- Born: March 3, 1950 Sanger, California, U.S.
- Died: August 8, 2021 (aged 71) Cebu, Philippines
- Genres: Rhythm and blues jazz fusion
- Occupation: Musician
- Instrument: Guitar
- Years active: 1967–2021
- Formerly of: Tower of Power
- Website: www.bruceconte.com

= Bruce Conte =

American guitarist (1950–2021)

Bruce Anthony Conte (March 3, 1950 – August 8, 2021) was an American R&B and jazz fusion guitarist, known primarily for his work with the band Tower of Power, of which he was a member from 1972 to 1979. He performed on seven albums and rejoined the band for live work briefly in 2006-2007.

==Biography==
Bruce Conte was born in Sanger, and grew up in Fresno, California USA. Conte and his cousin Victor Conte began playing in a 'family' rhythm and blues band as junior high school students in the early 1960s. Throughout high school they performed in the rhythm sections of several local bands, including Common Ground, playing the local club scene in 1967–69.

In 1969, Conte moved to the San Francisco Bay Area and joined The Loading Zone, who shared rehearsal halls with, and regularly opened shows for, Tower of Power. Conte became close to Tower of Power's founder and leader, Emilio Castillo, and to Stephen Kupka—the primary songwriters for the group—and began co-writing songs with them and occasionally sitting in with the band.

In 1972, Tower of Power began recording their eponymously titled third album, but at the beginning of the sessions, Castillo decided to change a number of band members and Conte and fellow Loading Zone member Lenny Pickett were invited to join, along with lead vocalist Lenny Williams.

Conte remained with Tower Of Power until 1979, performing on the albums Tower of Power, Back to Oakland, Urban Renewal, In The Slot, Ain't Nothin' Stoppin' Us Now, We Came to Play!, and the live album Live And In Living Color. Conte also contributed backing vocals, as well as a number of songs to these albums both as sole and co-writer.

In an interview with Robb Lawrence, Conte cited as his primary influences Albert King, Grant Green, George Benson and Jimmy Nolen (primarily his work with James Brown). Conte's lead playing is mostly in an expanded blues style often using blues, pentatonic and Dorian mode scales.

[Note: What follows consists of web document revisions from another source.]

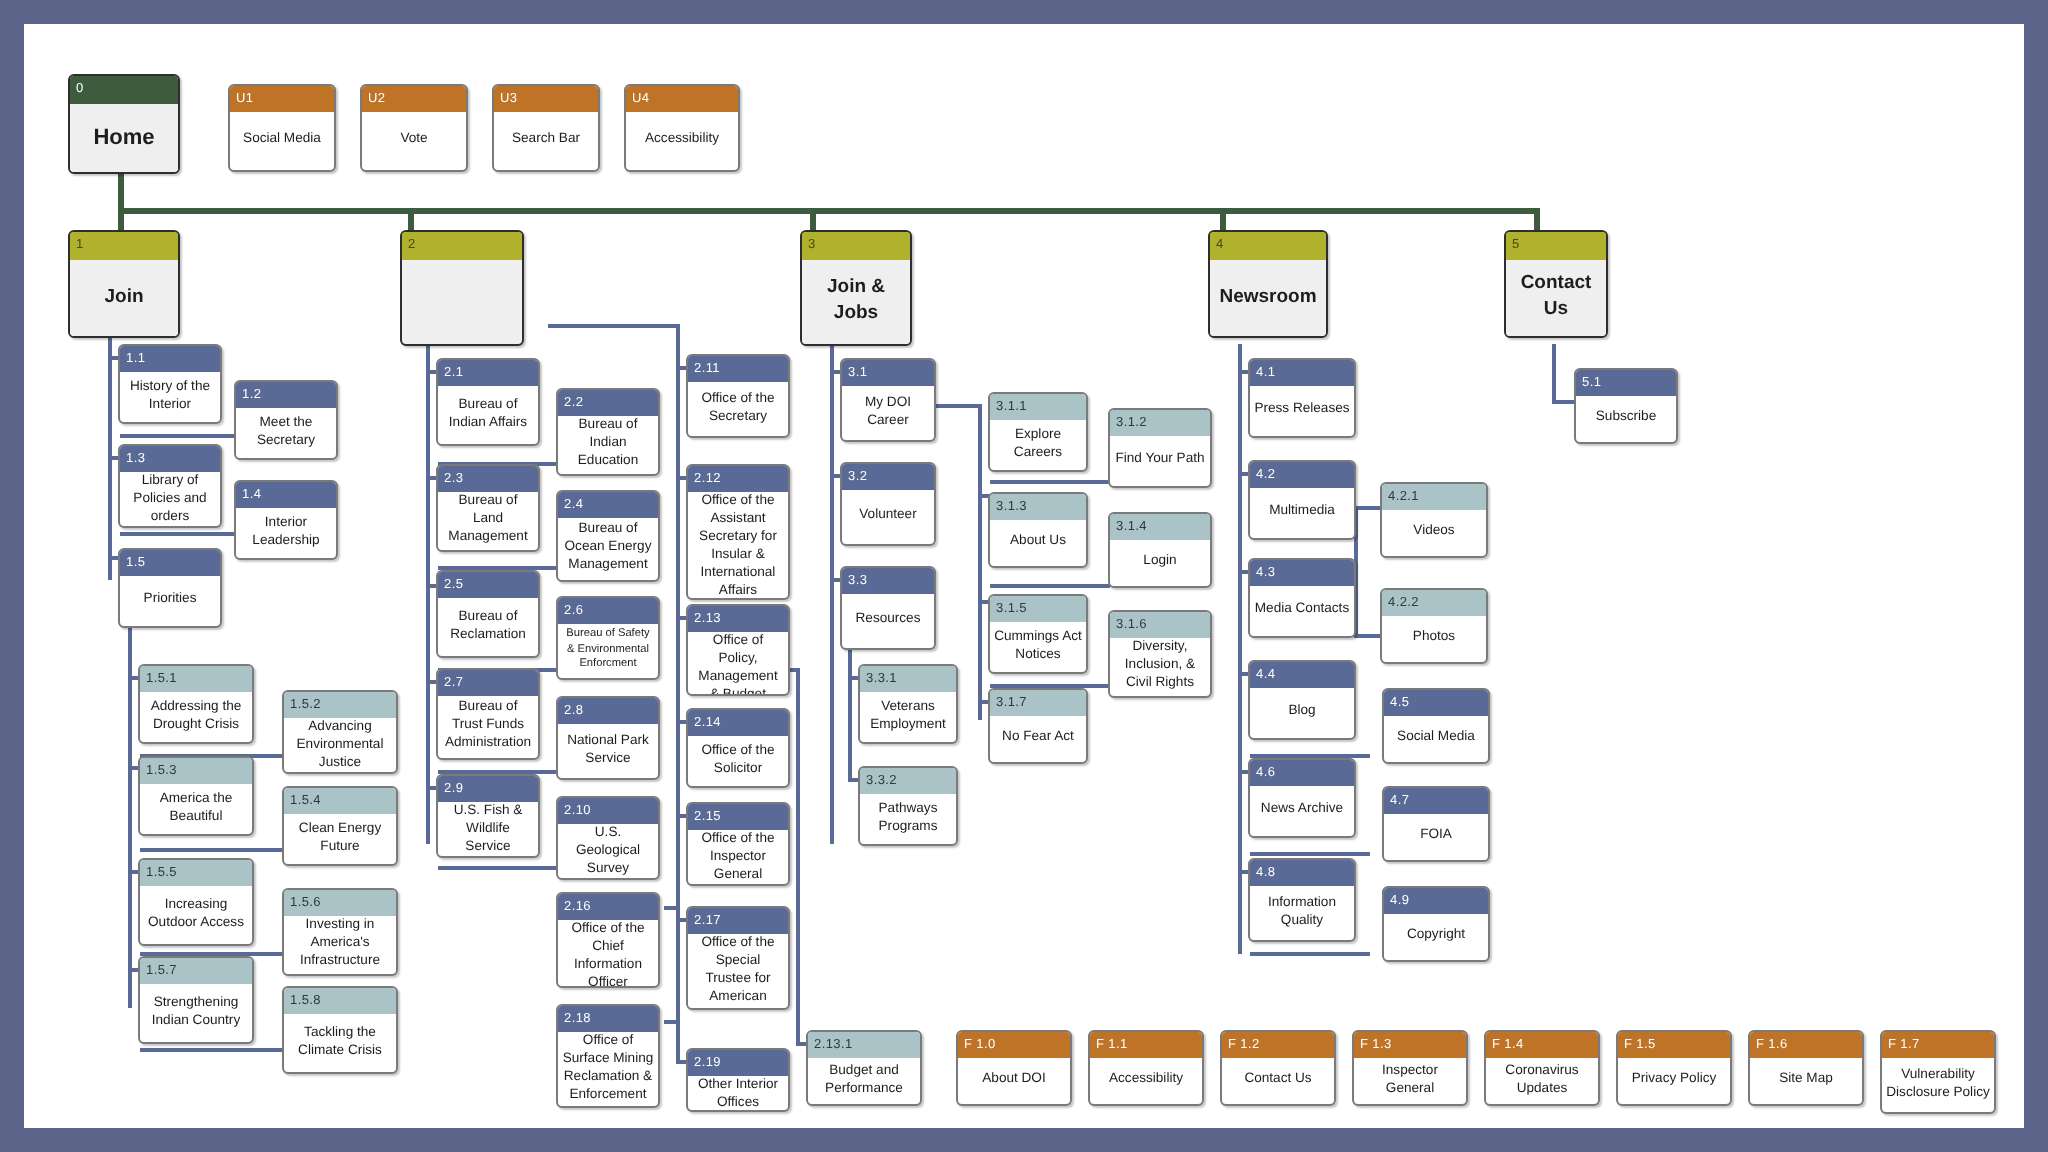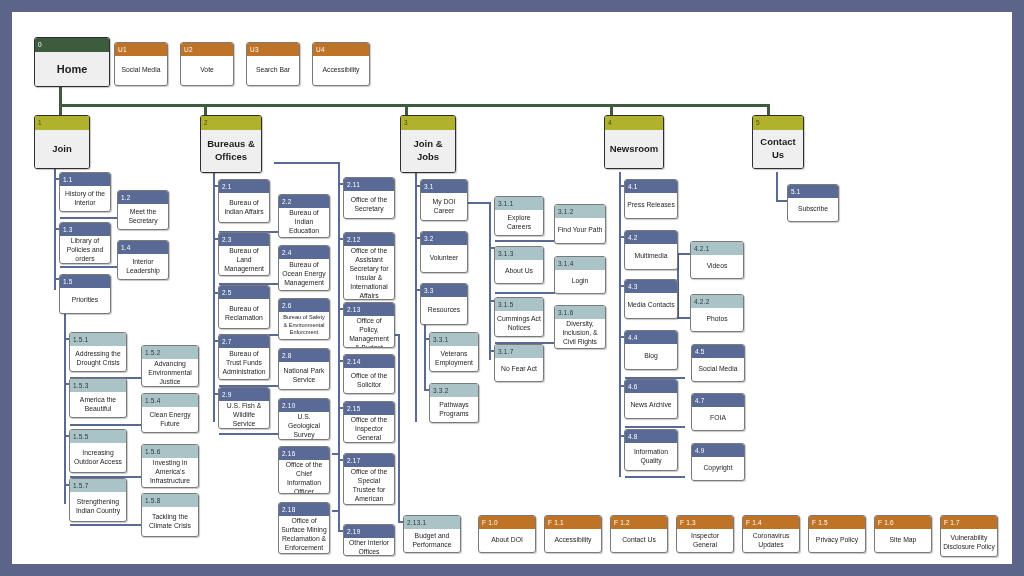--- a/index.html
+++ b/index.html
@@ -173,7 +173,7 @@
   <div class="conn blue" style="left:764px; top:160px; width:2px; height:30px;"></div>
   <div class="conn blue" style="left:764px; top:188px; width:12px; height:2px;"></div>
 
-  <div class="node root" style="left:22px; top:25px; width:76px; height:50px;">
+  <div class="node root" style="left:22px; top:25px; width:56px; height:50px;">
     <div class="hd">0</div>
     <div class="bd">Home</div>
   </div>

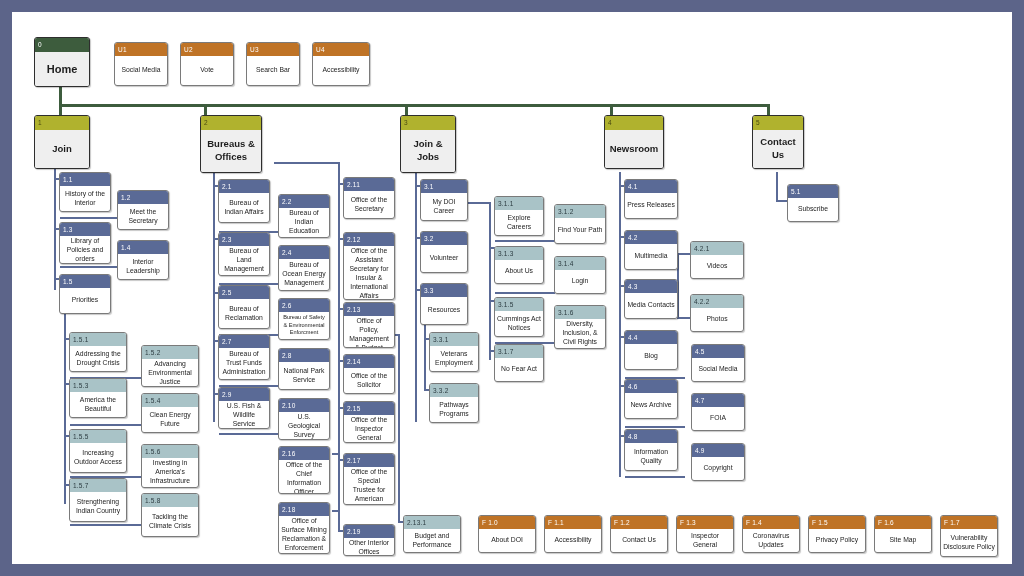--- a/index.html
+++ b/index.html
@@ -201,7 +201,6 @@
   </div>
   <div class="node lvl1" style="left:188px; top:103px; width:62px; height:58px;">
     <div class="hd">2</div>
-    <div class="bd">Bureaus &amp; Offices</div>
   </div>
   <div class="node lvl1" style="left:388px; top:103px; width:56px; height:58px;justify-content:center;">
     <div class="hd">3</div>

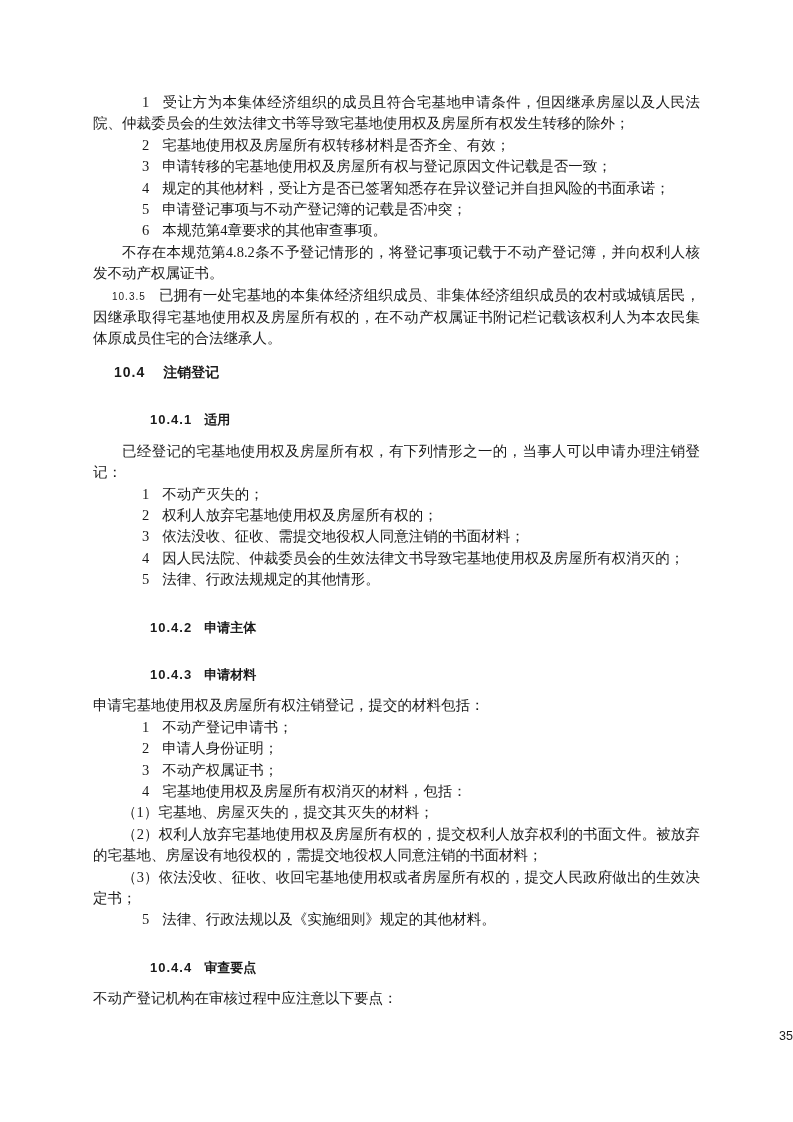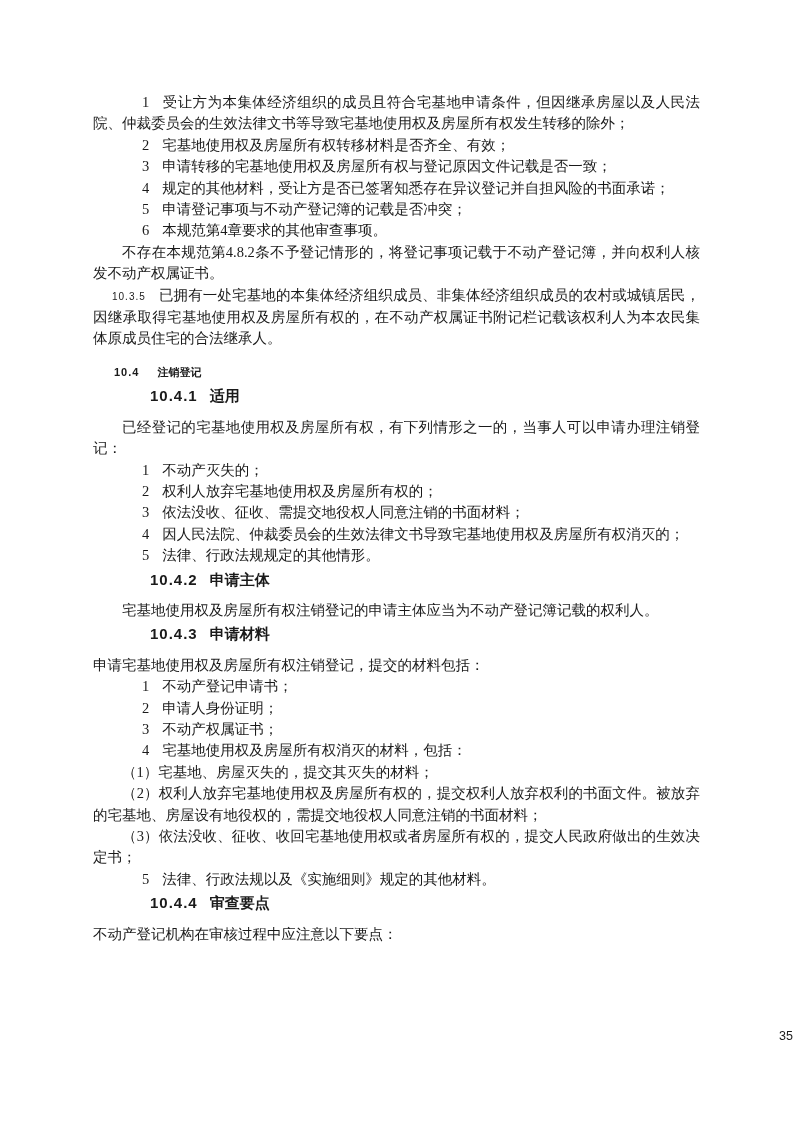--- a/index.html
+++ b/index.html
@@ -49,7 +49,7 @@
     line-height: 21.4px;
     text-indent: 0;
   }
-  h2.sec  { font-size: 11px;   margin: 12px 0 0 21px; }
+  h2.sec  { font-size: 14px;   margin: 12px 0 0 21px; }
   h3.subsec { font-size: 15px; margin: 2px 0 10px 57px; }
   .hnum { letter-spacing: 1px; }
   h2.sec .hnum { margin-right: 18px; }

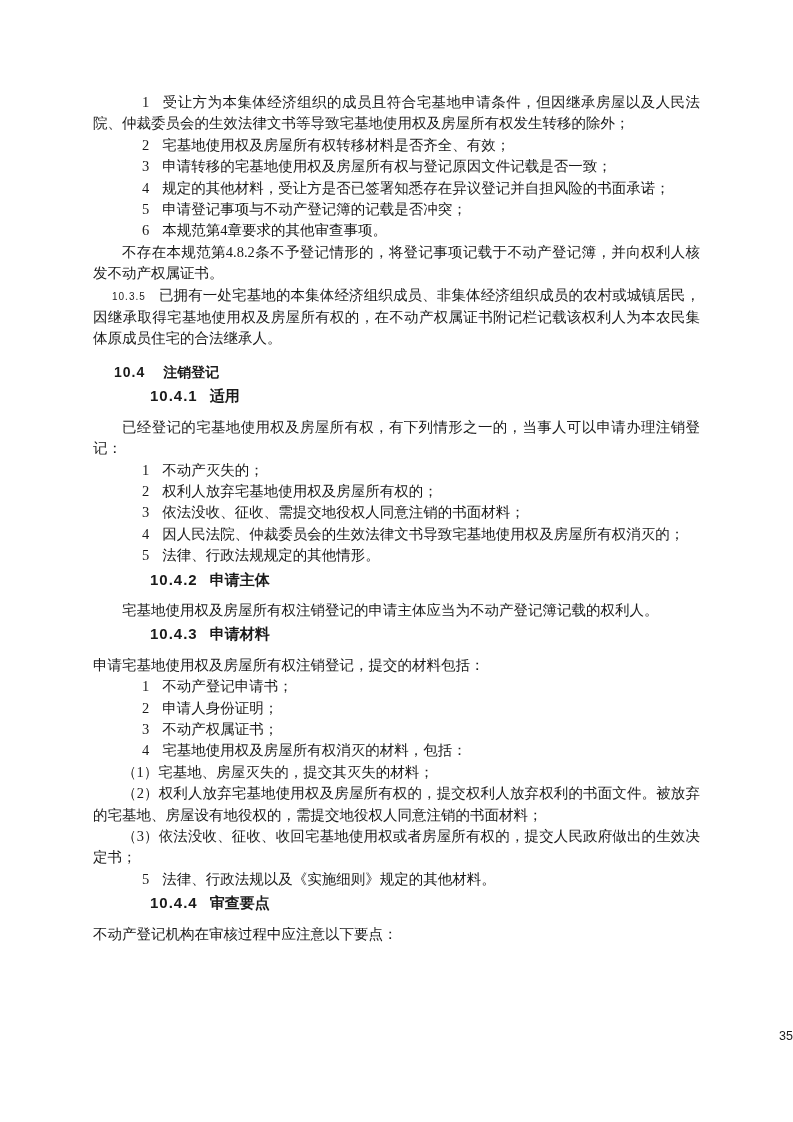--- a/index.html
+++ b/index.html
@@ -50,7 +50,7 @@
     text-indent: 0;
   }
   h2.sec  { font-size: 14px;   margin: 12px 0 0 21px; }
-  h3.subsec { font-size: 15px; margin: 2px 0 10px 57px; }
+  h3.subsec { font-size: 13px; margin: 26px 0 10px 57px; }
   .hnum { letter-spacing: 1px; }
   h2.sec .hnum { margin-right: 18px; }
   h3.subsec .hnum { margin-right: 12px; }

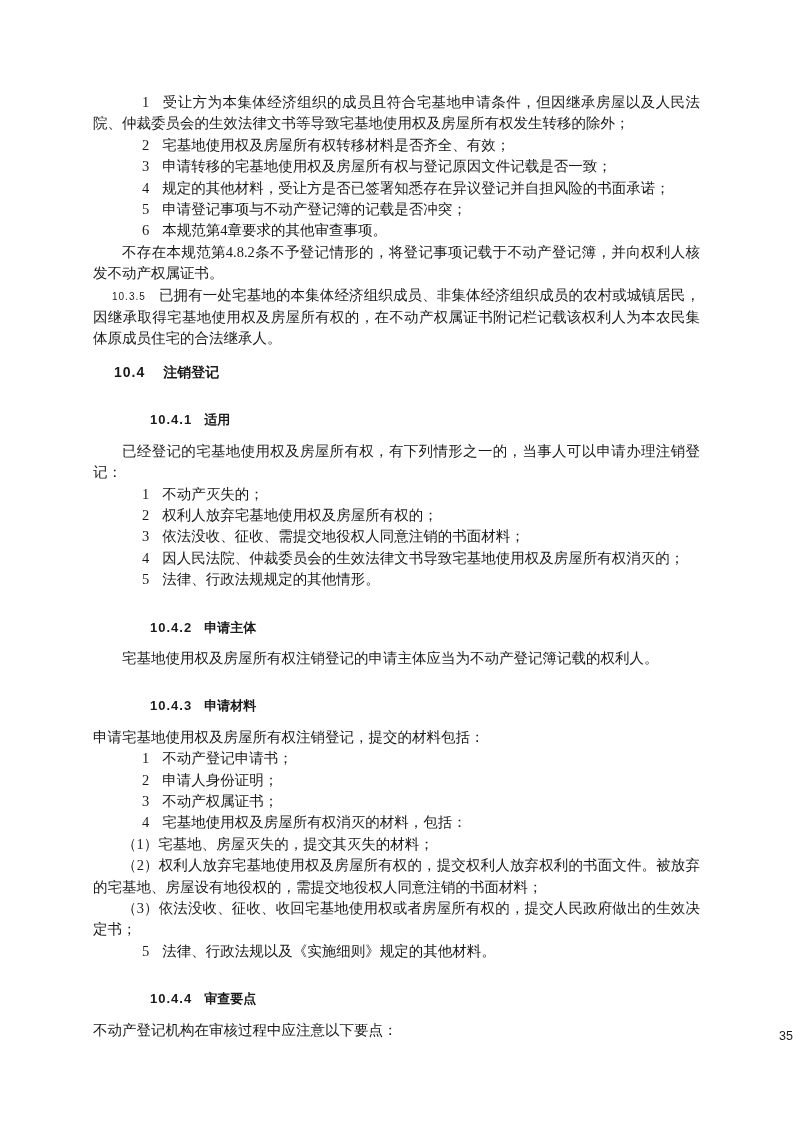--- a/index.html
+++ b/index.html
@@ -96,7 +96,6 @@
 
     <h3 class="subsec"><span class="hnum">10.4.2</span><span>申请主体</span></h3>
 
-    <p class="para">宅基地使用权及房屋所有权注销登记的申请主体应当为不动产登记簿记载的权利人。</p>
 
     <h3 class="subsec"><span class="hnum">10.4.3</span><span>申请材料</span></h3>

After leaving Tower of Power in 1979, Conte played in a number of groups in the San Francisco and Los Angeles areas, as well as with Al McKay in his All-Stars and released four solo albums. One of these is Bullet Proof on Severn Records (2002).

In 2006, Conte rejoined Tower of Power, touring with the band for 14 months, before moving to Cebu in the Philippines.

Back in Los Angeles in 2012, Conte, an insulin-dependent diabetic, announced that a routine blood test in July of that year had revealed that he had leukemia. An appeal to raise funds for his medical treatment was established via the Jeremy Wilson Foundation.

==Equipment==
Conte's guitar throughout nearly his entire period with Tower of Power was a 1957 Gibson Les Paul Goldtop. Conte performed primarily using the neck pick-up and played the guitar so much that he wore through the pickup cover. Conte sold the guitar in 2006.

During the Tower of Power years, Conte played through a 1967 Fender Super Reverb in the studio, using a Fender Quad Reverb or sometimes Twin Reverb for live work. He also used Vox wah wah and MXR Phase 90 effects pedals. More recently Conte has played a Baker guitar through a Rivera amplifier.

== Death ==
Conte died on August 8, 2021, after being diagnosed with leukemia.